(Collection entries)
>>>
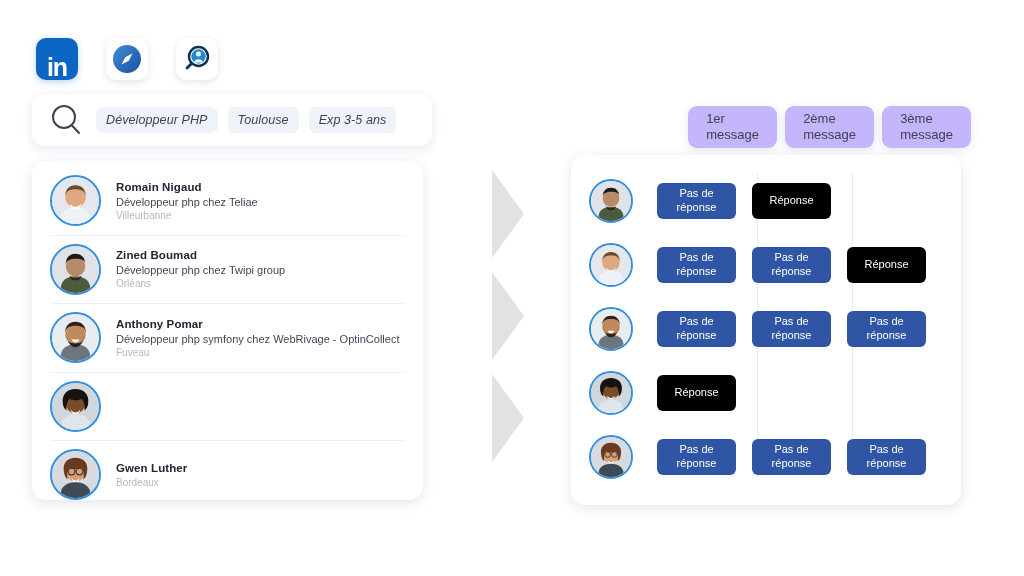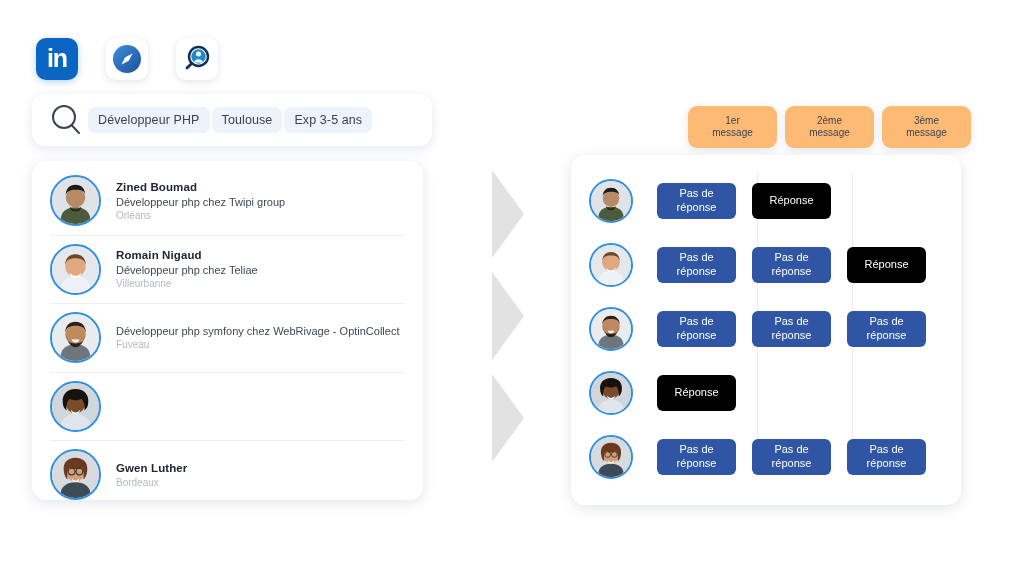--- a/index.html
+++ b/index.html
@@ -38,6 +38,7 @@
   .app-icon.linkedin {
     background: #0a66c2;
     box-shadow: 0 2px 7px rgba(10, 102, 194, 0.28);
+    align-items: flex-end;
   }
   .li-glyph {
     font-family: "Liberation Sans", sans-serif;

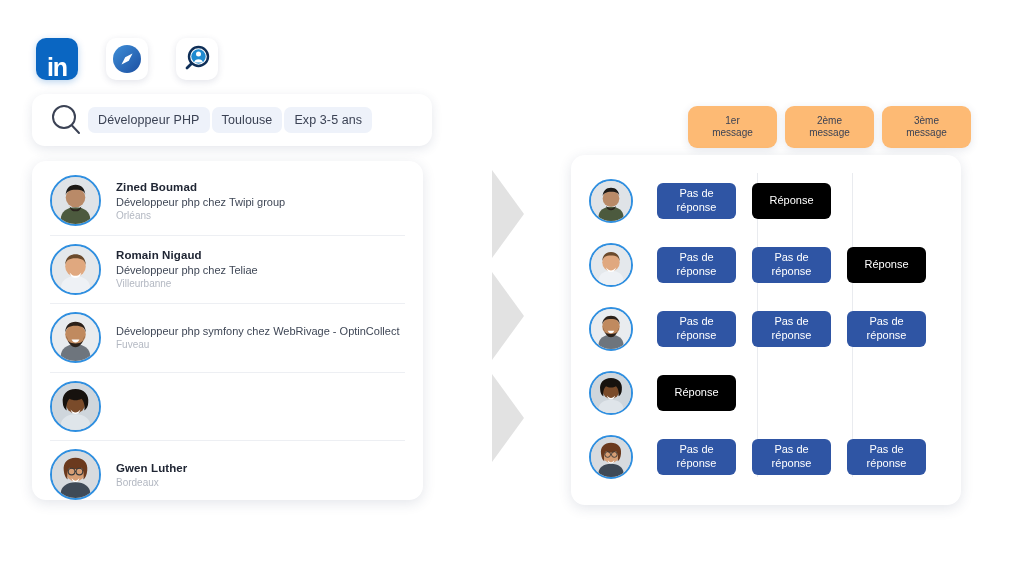--- a/index.html
+++ b/index.html
@@ -64,7 +64,8 @@
     align-items: center;
     padding: 0 12px 0 14px;
     box-sizing: border-box;
-    gap: 2px;
+    gap: 10px;
+    font-style: italic;
   }
   .search-icon { flex: 0 0 auto; display:block; }
   .chip {

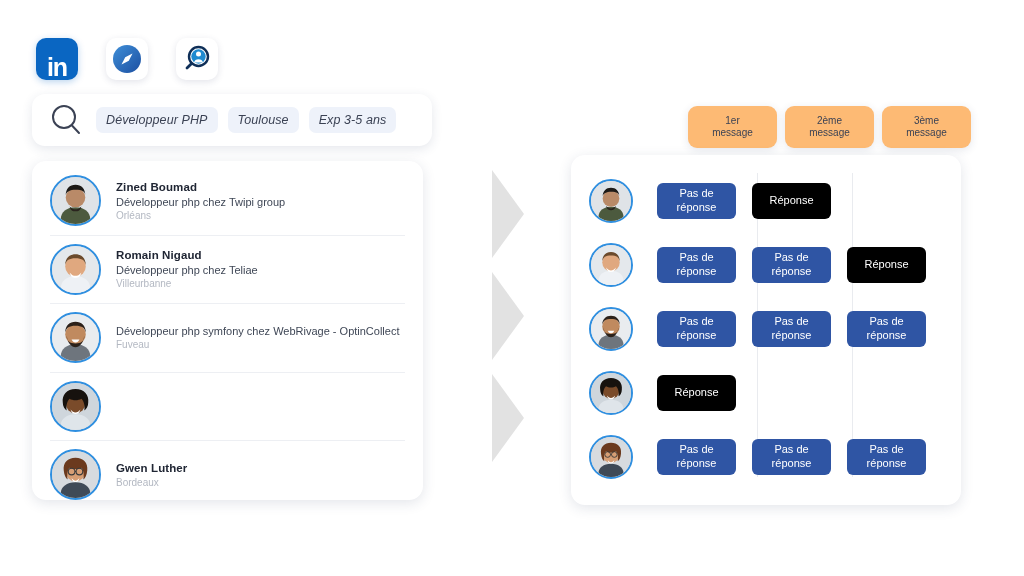--- a/index.html
+++ b/index.html
@@ -150,14 +150,14 @@
   .stage-head {
     width: 89px;
     height: 42px;
-    background: #fdba74;
+    background: #c4b5fd;
     border-radius: 9px;
     box-shadow: 0 2px 8px rgba(40, 55, 95, 0.12);
     display: flex;
     align-items: center;
     justify-content: center;
-    text-align: center;
-    font-size: 10px;
+    text-align: left;
+    font-size: 13px;
     color: #3b4254;
     line-height: 1.25;
   }

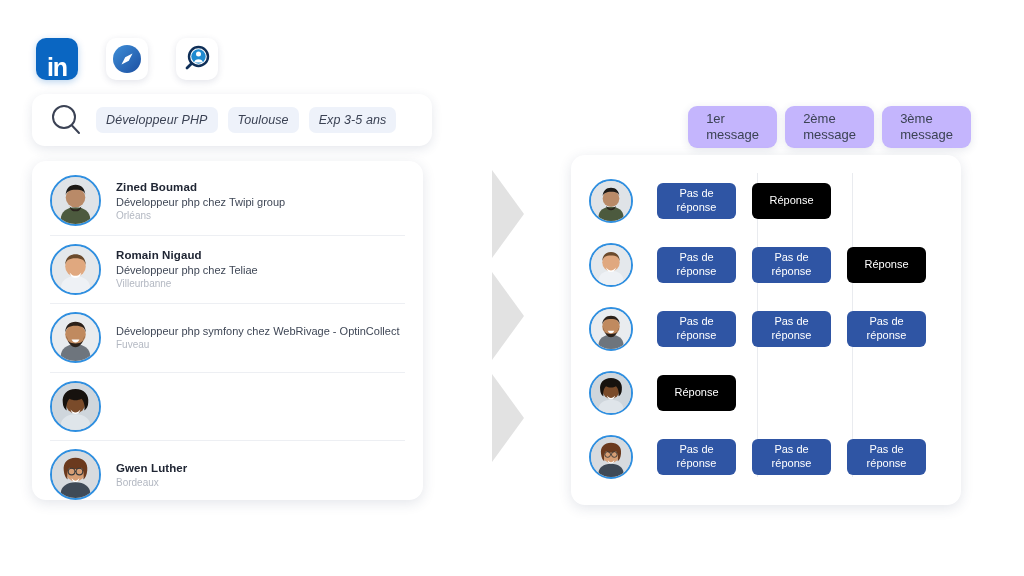--- a/index.html
+++ b/index.html
@@ -282,6 +282,23 @@
   <div class="result-row">
     <div class="avatar">
       <svg viewBox="0 0 48 48">
+        <rect width="48" height="48" fill="#e4e8ec"></rect>
+        <path d="M24 31c-9 0-15 5-15 12v5h30v-5c0-7-6-12-15-12z" fill="#eef1f5"></path>
+        <circle cx="24" cy="21" r="10.5" fill="#e0a87f"></circle>
+        <path d="M13.5 19.5c0-7 4.5-11 10.5-11s10.5 4 10.5 11c-1-5-4-7-10.5-7s-9.5 2-10.5 7z" fill="#6b4a2c"></path>
+        <path d="M18 27c2 2.5 4 3.5 6 3.5s4-1 6-3.5c-1 4-3 5.5-6 5.5s-5-1.5-6-5.5z" fill="#ffffff"></path>
+      </svg>
+    </div>
+    <div class="r-text">
+      <div class="r-name">Romain Nigaud</div>
+      <div class="r-title">Développeur php chez Teliae</div>
+      <div class="r-loc">Villeurbanne</div>
+    </div>
+  </div>
+
+  <div class="result-row">
+    <div class="avatar">
+      <svg viewBox="0 0 48 48">
         <rect width="48" height="48" fill="#dfe3e7"></rect>
         <path d="M24 31c-9 0-15 5-15 12v5h30v-5c0-7-6-12-15-12z" fill="#4c5a3e"></path>
         <circle cx="24" cy="21" r="10" fill="#b98a68"></circle>
@@ -293,23 +310,6 @@
       <div class="r-name">Zined Boumad</div>
       <div class="r-title">Développeur php chez Twipi group</div>
       <div class="r-loc">Orléans</div>
-    </div>
-  </div>
-
-  <div class="result-row">
-    <div class="avatar">
-      <svg viewBox="0 0 48 48">
-        <rect width="48" height="48" fill="#e4e8ec"></rect>
-        <path d="M24 31c-9 0-15 5-15 12v5h30v-5c0-7-6-12-15-12z" fill="#eef1f5"></path>
-        <circle cx="24" cy="21" r="10.5" fill="#e0a87f"></circle>
-        <path d="M13.5 19.5c0-7 4.5-11 10.5-11s10.5 4 10.5 11c-1-5-4-7-10.5-7s-9.5 2-10.5 7z" fill="#6b4a2c"></path>
-        <path d="M18 27c2 2.5 4 3.5 6 3.5s4-1 6-3.5c-1 4-3 5.5-6 5.5s-5-1.5-6-5.5z" fill="#ffffff"></path>
-      </svg>
-    </div>
-    <div class="r-text">
-      <div class="r-name">Romain Nigaud</div>
-      <div class="r-title">Développeur php chez Teliae</div>
-      <div class="r-loc">Villeurbanne</div>
     </div>
   </div>
 

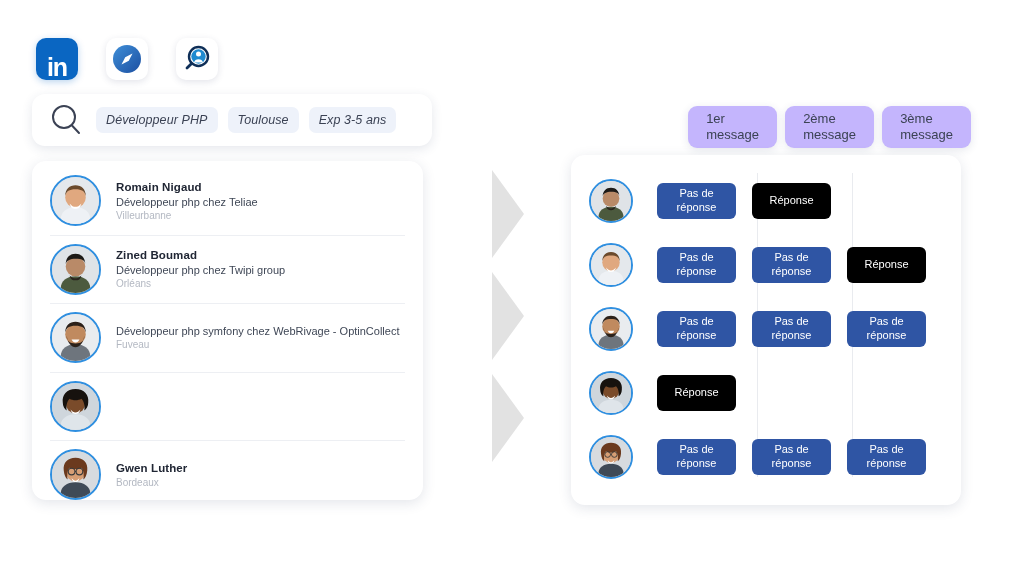--- a/index.html
+++ b/index.html
@@ -325,6 +325,7 @@
       </svg>
     </div>
     <div class="r-text">
+      <div class="r-name">Anthony Pomar</div>
       <div class="r-title">Développeur php symfony chez WebRivage - OptinCollect</div>
       <div class="r-loc">Fuveau</div>
     </div>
<<<
[Aim of the exercise]
Working from the entries above, filter out every line that lacks "background" and copy what remains.

[Task result]
     background: #0a66c2;
-    background: #fdba74;
+    background: #c4b5fd;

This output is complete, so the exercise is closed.